I think we are beating a dead horse here and way off topic for the OP, so I
will stop...

On Sun, Oct 3, 2010 at 1:13 AM, Dianne Hackborn hack...@android.com wrote:

 On Sat, Oct 2, 2010 at 3:39 PM, Prakash Iyer thei...@gmail.com wrote:

 Each his own. Try writing a AsyncTask that say lives for more than 10s and
 in the final result say updates a text field. Now before the AsyncTask
 completes, just change the orientation. I'd bet most developers would assume
 the text field will get updated. Most developers would be wrong as the
 AsyncTask's onResult will be calling the original object's (the one that did
 the execute) text field and not the one that is currently displayed. Can you
 make sure this works? Yes! Should this be documented? I would think it is
 absolutely essential.


 This has *nothing* to do with AsyncTask, this is all about the
 peculiarities of Activity.  You will run into the same issue if you use
 HandlerThread, a raw Thread()...  heck, you'd even have the issue if you
 didn't use another thread at all but just Handler.postDelayedMessage().

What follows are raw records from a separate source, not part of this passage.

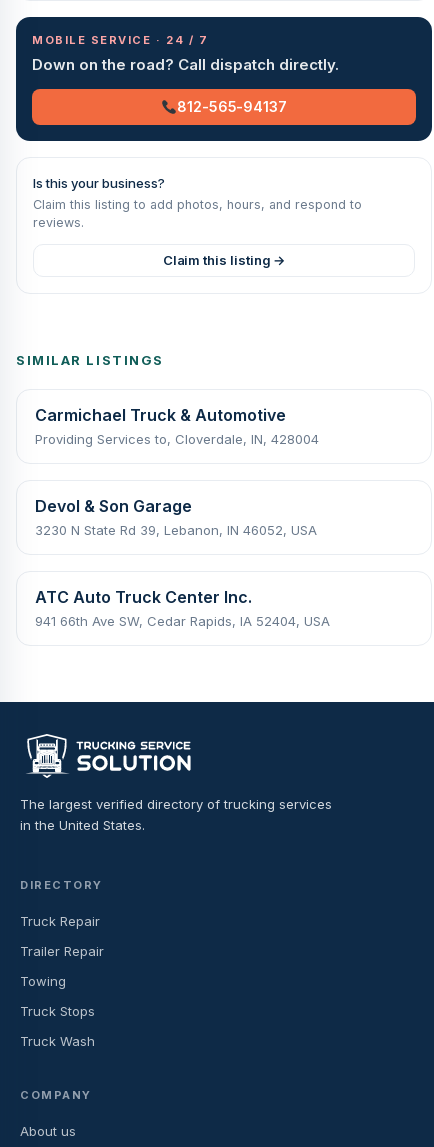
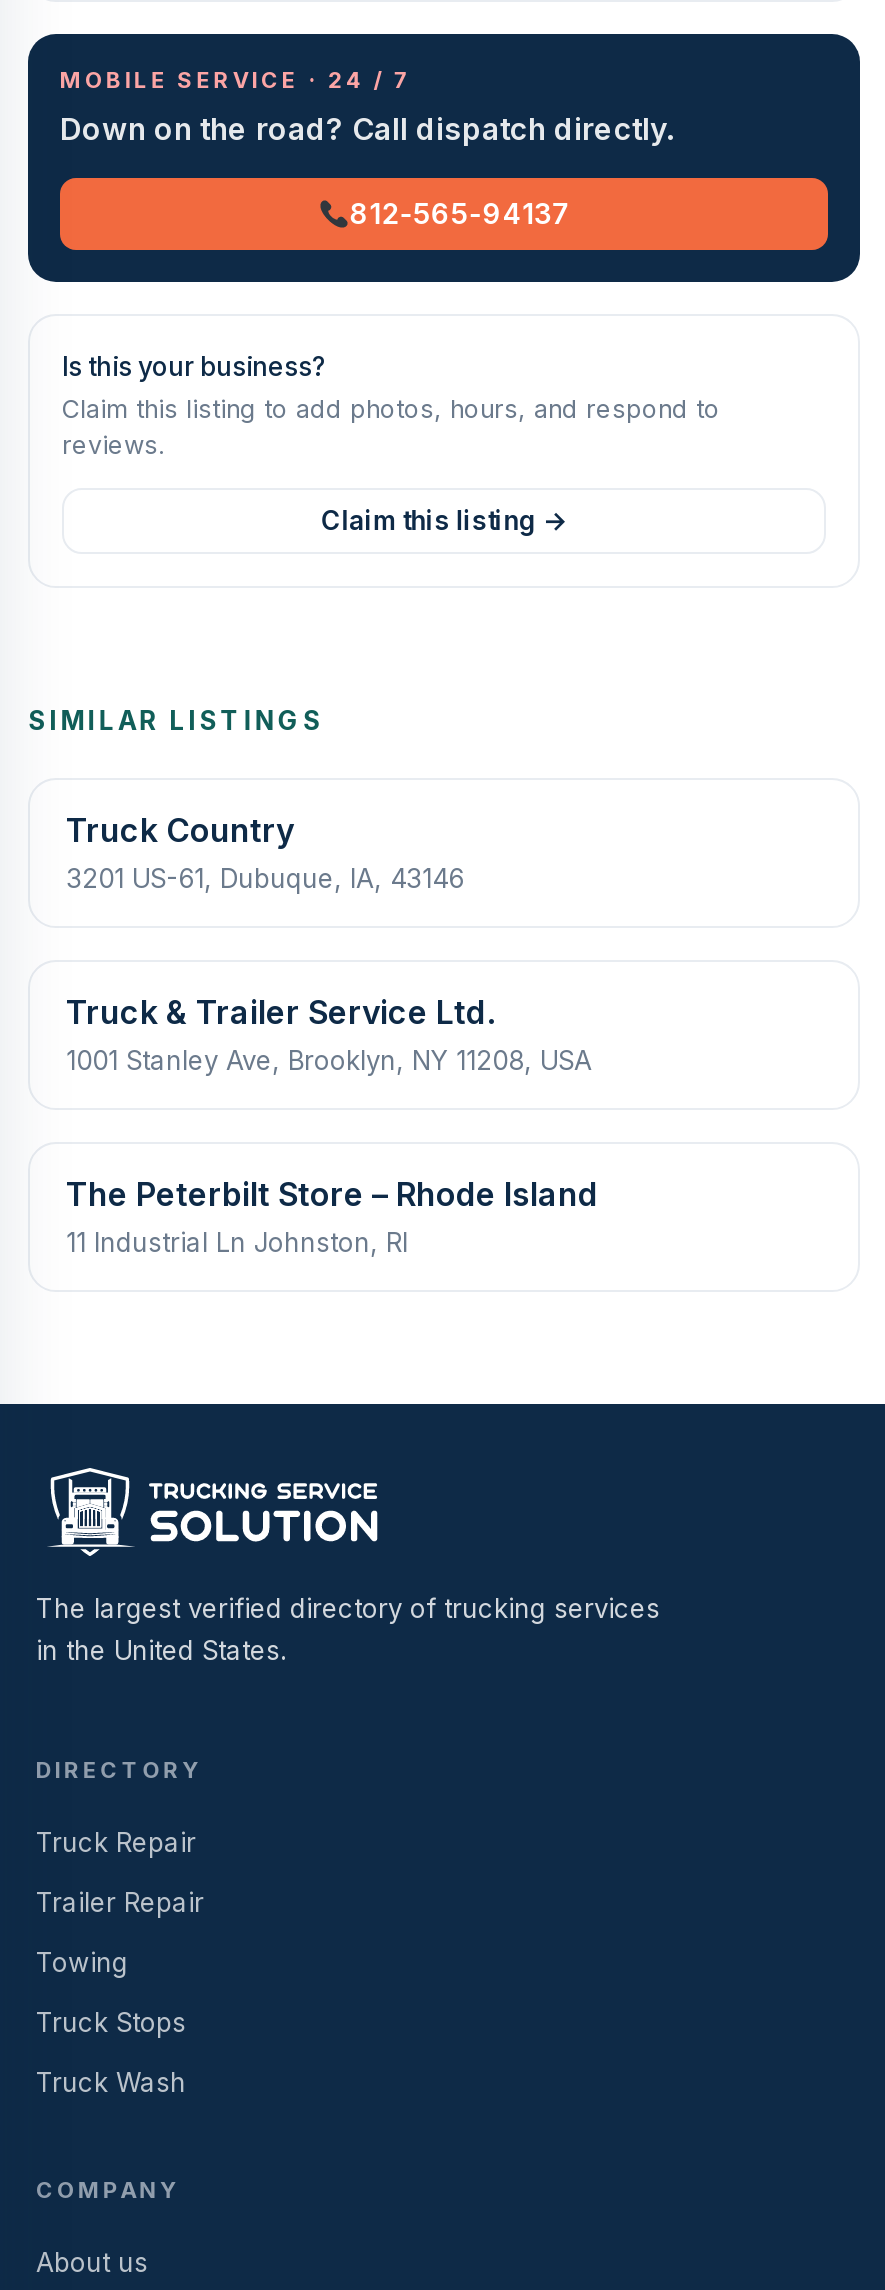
- Carmichael Truck & Automotive
- Providing Services to, Cloverdale, IN, 428004
+ Truck Country
+ 3201 US-61, Dubuque, IA, 43146

- Devol & Son Garage
- 3230 N State Rd 39, Lebanon, IN 46052, USA
+ Truck & Trailer Service Ltd.
+ 1001 Stanley Ave, Brooklyn, NY 11208, USA

- ATC Auto Truck Center Inc.
- 941 66th Ave SW, Cedar Rapids, IA 52404, USA
+ The Peterbilt Store – Rhode Island
+ 11 Industrial Ln Johnston, RI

 This behavior is documented in the material Activity; it doesn't make any
 sense to try to document this in every other generic facility for
 asynchronicity just because if you use that with an Activity you will need
 to understand how Activity instances can be fairly transient.

 And what you need to do with AsyncTask is *different* depending on where
 you are using it -- in an Activity, or a Service, or a View, or whatever.
  They each have their own sometimes subtle details about lifecycle that you
 need to understand when introducing asynchronicity.  AsyncTask can't try to
 document exactly how to use it when combined with every other possible
 facility.

 --
 Dianne Hackborn
 Android framework engineer
 hack...@android.com

 Note: please don't send private questions to me, as I don't have time to
 provide private support, and so won't reply to such e-mails.  All such
 questions should be posted on public forums, where I and others can see and
 answer them.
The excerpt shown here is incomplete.